13 Apr 2026 9 min read 0 Views

Key Takeaway

Musculoskeletal tuberculosis and atypical fungal infections present complex challenges in orthopedic surgery. This comprehensive guide details the pathophysiology, diagnostic algorithms, and operative management of osteoarticular tuberculosis, atypical mycobacteria, and rare fungal osteomyelitis. Designed for orthopedic surgeons and residents, it covers surgical indications, step-by-step approaches, joint-specific interventions, and postoperative protocols to optimize patient outcomes and eradicate deep-seated musculoskeletal infections.

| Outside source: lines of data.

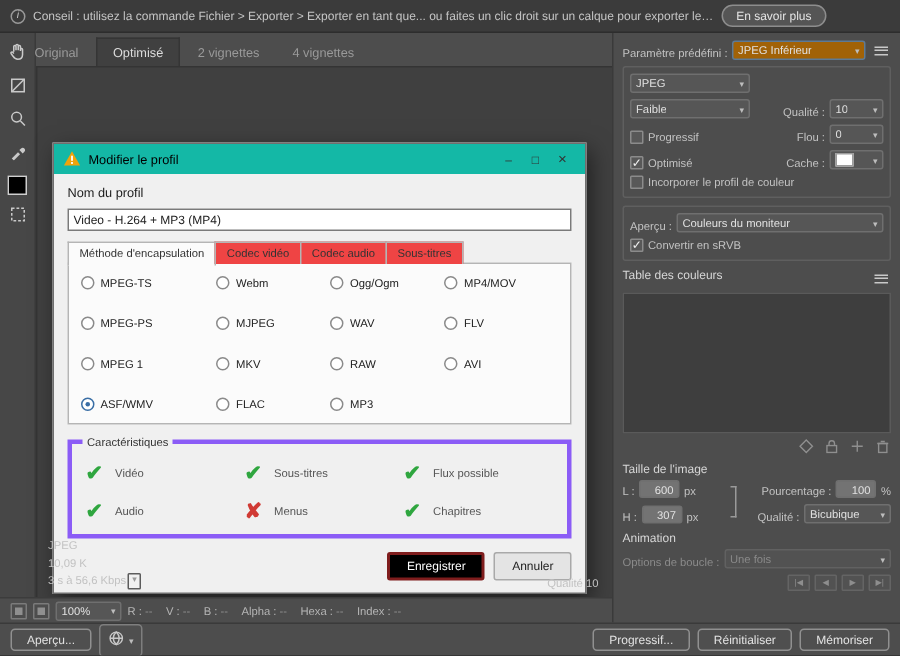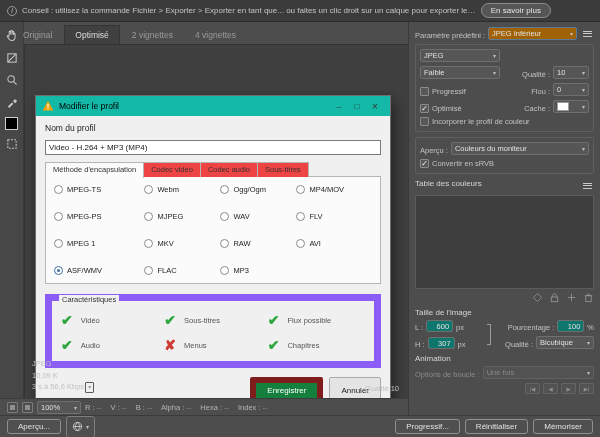--- a/index.html
+++ b/index.html
@@ -51,7 +51,7 @@
   .radio{width:9px;height:9px;border:1px solid #8a8a8a;border-radius:50%;background:#fff;position:relative;flex:0 0 auto}
   .radio.checked{border-color:#3a6ea5}
   .radio.checked::after{content:"";position:absolute;inset:2px;border-radius:50%;background:#3a6ea5}
-  .features-box{border:7px solid #8b5cf6;margin-top:10px;padding:12px 9px 9px;position:relative;background:#f0f0f0}
+  .features-box{border:3px solid #8b5cf6;margin-top:10px;padding:12px 9px 9px;position:relative;background:#f0f0f0}
   .features-title{position:absolute;top:-6px;left:7px;background:#f0f0f0;padding:0 3px;font-size:7.5px;color:#333}
   .features-grid{display:grid;grid-template-columns:1fr 1fr 1fr;gap:11px 6px}
   .feature{display:flex;align-items:center;gap:8px}

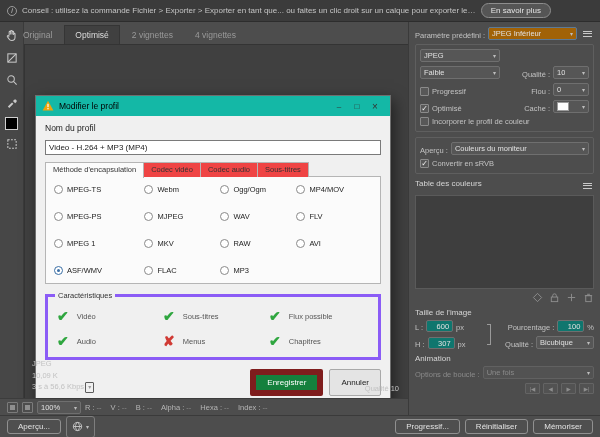--- a/index.html
+++ b/index.html
@@ -86,7 +86,7 @@
   .ct-icons{display:flex;justify-content:flex-end;gap:5px;margin-bottom:2px}
   .ct-btn{width:12px;height:11px;display:flex;align-items:center;justify-content:center;cursor:pointer}
   .ct-btn svg{stroke:#8f8f8f;fill:none;stroke-width:1}
-  .val-box{background:#0f766e;border:1px solid #6f6f6f;border-radius:2px;min-width:27px;height:12px;display:flex;align-items:center;justify-content:flex-end;padding:0 3px;color:#e0e0e0}
+  .val-box{background:#737373;border:1px solid #6f6f6f;border-radius:2px;min-width:27px;height:12px;display:flex;align-items:center;justify-content:flex-end;padding:0 3px;color:#e0e0e0}
   .size-rows{position:relative}
   .link-bracket{position:absolute;left:72px;top:4px;width:4px;height:21px;border-top:1px solid #9a9a9a;border-right:1px solid #9a9a9a;border-bottom:1px solid #9a9a9a}
   .disabled{color:#8a8a8a}

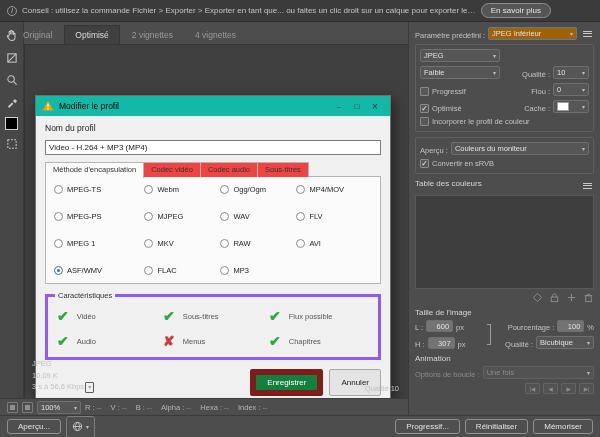--- a/index.html
+++ b/index.html
@@ -59,7 +59,7 @@
   .mark.bad{color:#d03a34}
   .feature-label{font-size:7.5px;color:#555}
   .dlg-footer{display:flex;justify-content:flex-end;gap:6px;margin-top:9px}
-  .btn-save{background:#15803d;border:6px solid #7f1d1d;color:#fff;font-size:8px;padding:3px 11px;border-radius:2px;cursor:pointer}
+  .btn-save{background:#000000;border:2px solid #7f1d1d;color:#fff;font-size:8px;padding:3px 11px;border-radius:2px;cursor:pointer}
   .btn-cancel{background:#e4e4e4;border:1px solid #a9a9a9;color:#222;font-size:8px;padding:3px 11px;border-radius:2px;cursor:pointer}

Introduction to Granulomatous and Atypical Musculoskeletal Infections

Musculoskeletal tuberculosis (TB) and atypical osteoarticular infections—including non-tuberculous mycobacteria (NTM) and deep fungal pathogens—represent some of the most insidious and destructive conditions encountered in orthopedic surgery. Despite the advent of modern antimicrobial chemotherapy, osteoarticular tuberculosis accounts for 1% to 3% of all tuberculosis cases and approximately 10% to 15% of extrapulmonary manifestations. The resurgence of these infections, driven by the human immunodeficiency virus (HIV) pandemic, immunosuppressive therapies, and global migration, necessitates a rigorous, evidence-based understanding of their surgical management.

This masterclass provides a comprehensive, postgraduate-level analysis of the pathophysiology, biomechanics, surgical indications, and operative techniques required to manage musculoskeletal tuberculosis, atypical mycobacteria, and rare fungal osteomyelitis.

Clinical Pearl: The diagnosis of osteoarticular tuberculosis is frequently delayed due to its indolent presentation. A high index of suspicion must be maintained for any chronic, monoarticular arthritis or progressive destructive spinal lesion, particularly in endemic regions or immunocompromised hosts.

Musculoskeletal Tuberculosis (Osteoarticular TB)

Pathophysiology and Biomechanics of Joint Destruction

Mycobacterium tuberculosis typically reaches the osteoarticular system via hematogenous dissemination from a primary pulmonary or genitourinary focus. In the spine, dissemination often occurs through Batson’s valveless venous plexus, leading to the classic paradiscal infection (Pott’s disease).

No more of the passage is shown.